● **TO DO**
Shown below is a listing with pictures; reproduce exactly, and only, the lines between the ones containing "(294, 314) none" and "[163,239,236,250] (product_id) ->", inclusive, leaving the pictures out.

● **DATA EXTRACT**
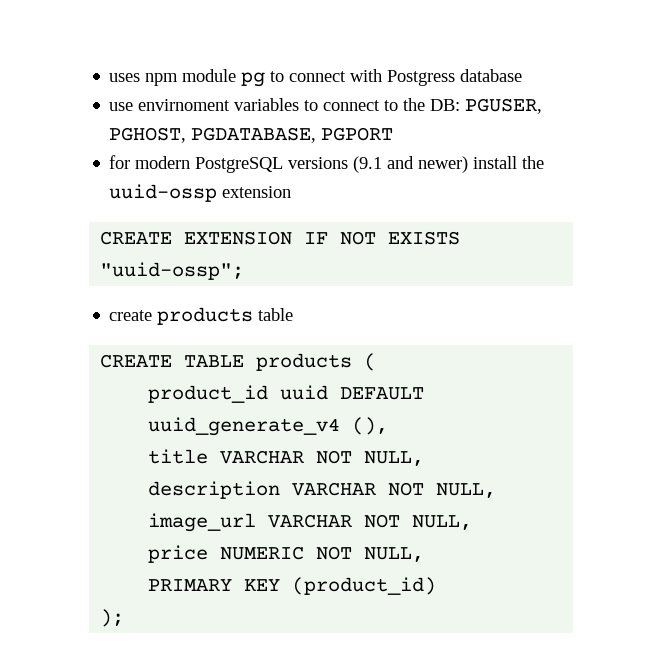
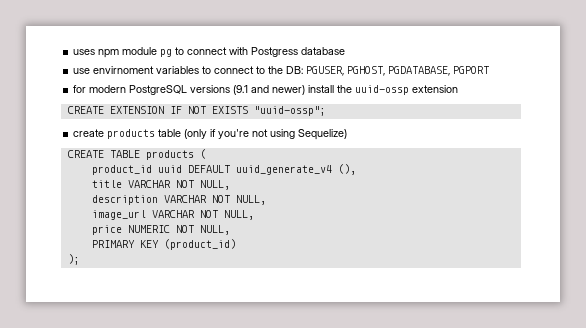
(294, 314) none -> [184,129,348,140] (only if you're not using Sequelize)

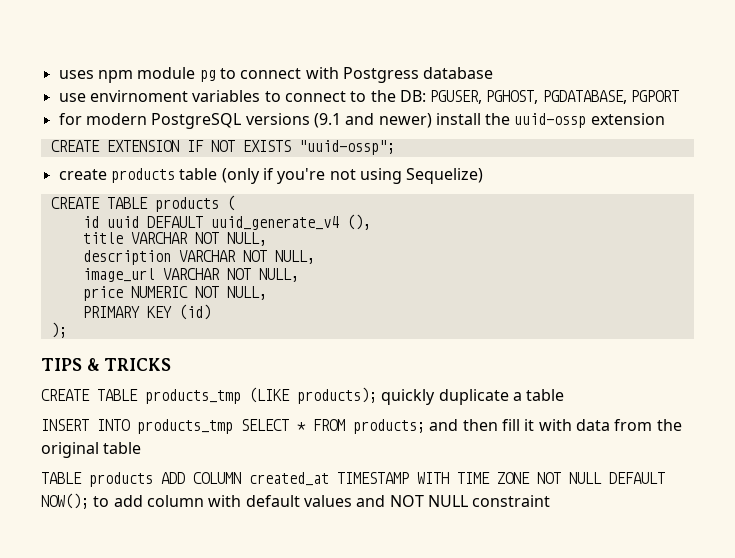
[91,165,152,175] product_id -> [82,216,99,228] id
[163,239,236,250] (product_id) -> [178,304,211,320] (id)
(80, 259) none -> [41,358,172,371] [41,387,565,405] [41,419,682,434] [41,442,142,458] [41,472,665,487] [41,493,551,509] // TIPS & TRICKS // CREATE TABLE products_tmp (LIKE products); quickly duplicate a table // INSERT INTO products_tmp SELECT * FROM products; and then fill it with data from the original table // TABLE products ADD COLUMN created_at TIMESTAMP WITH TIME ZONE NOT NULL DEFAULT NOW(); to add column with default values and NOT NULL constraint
* * *
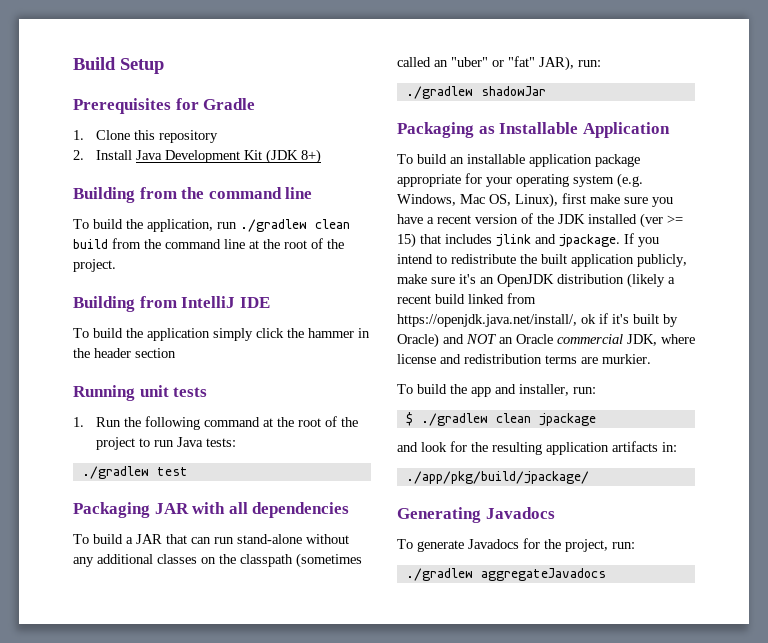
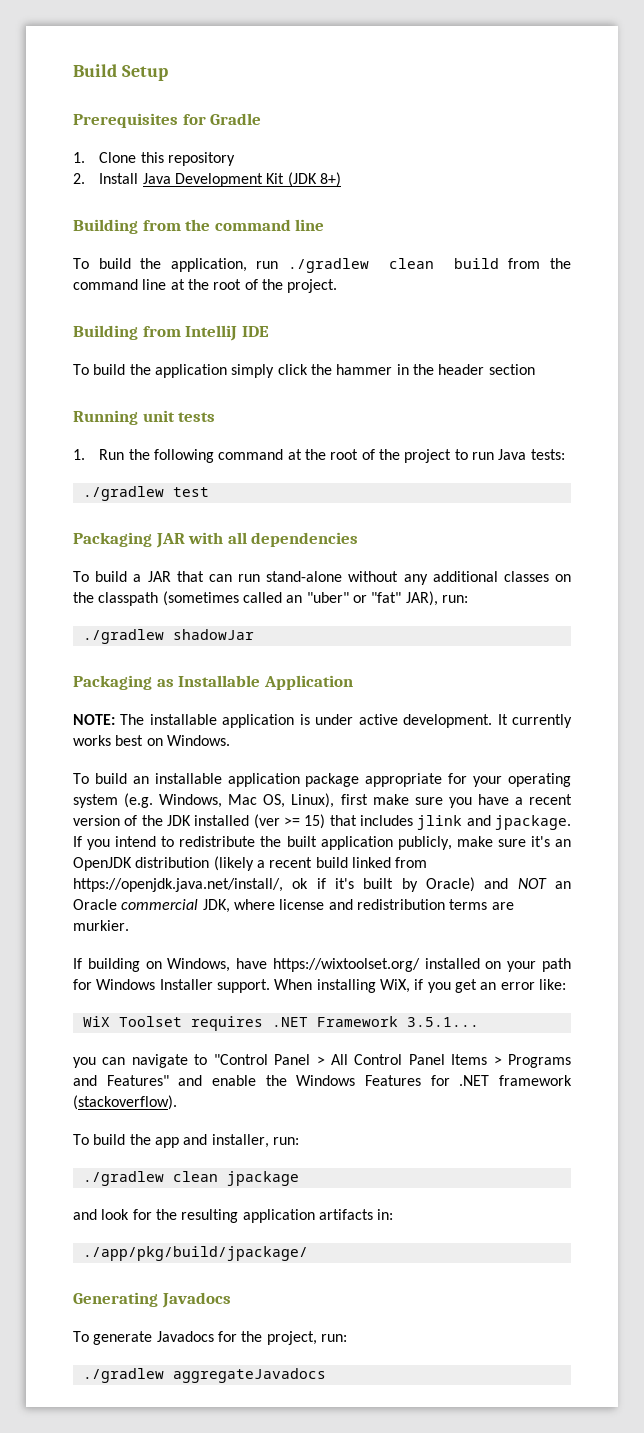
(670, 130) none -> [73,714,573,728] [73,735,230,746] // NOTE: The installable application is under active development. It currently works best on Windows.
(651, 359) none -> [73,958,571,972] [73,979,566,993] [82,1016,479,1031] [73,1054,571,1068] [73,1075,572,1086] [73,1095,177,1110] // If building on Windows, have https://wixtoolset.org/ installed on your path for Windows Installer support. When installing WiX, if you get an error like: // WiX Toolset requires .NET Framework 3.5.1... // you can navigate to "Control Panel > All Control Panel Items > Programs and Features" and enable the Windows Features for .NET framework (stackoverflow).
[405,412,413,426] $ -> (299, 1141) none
--
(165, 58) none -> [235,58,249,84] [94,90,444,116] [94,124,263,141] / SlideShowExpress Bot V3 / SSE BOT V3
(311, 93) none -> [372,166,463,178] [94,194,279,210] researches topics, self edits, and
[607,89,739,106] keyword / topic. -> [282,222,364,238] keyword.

● **RESULT**
(294, 314) none -> [184,129,348,140] (only if you're not using Sequelize)

[91,165,152,175] product_id -> [82,216,99,228] id
[163,239,236,250] (product_id) -> [178,304,211,320] (id)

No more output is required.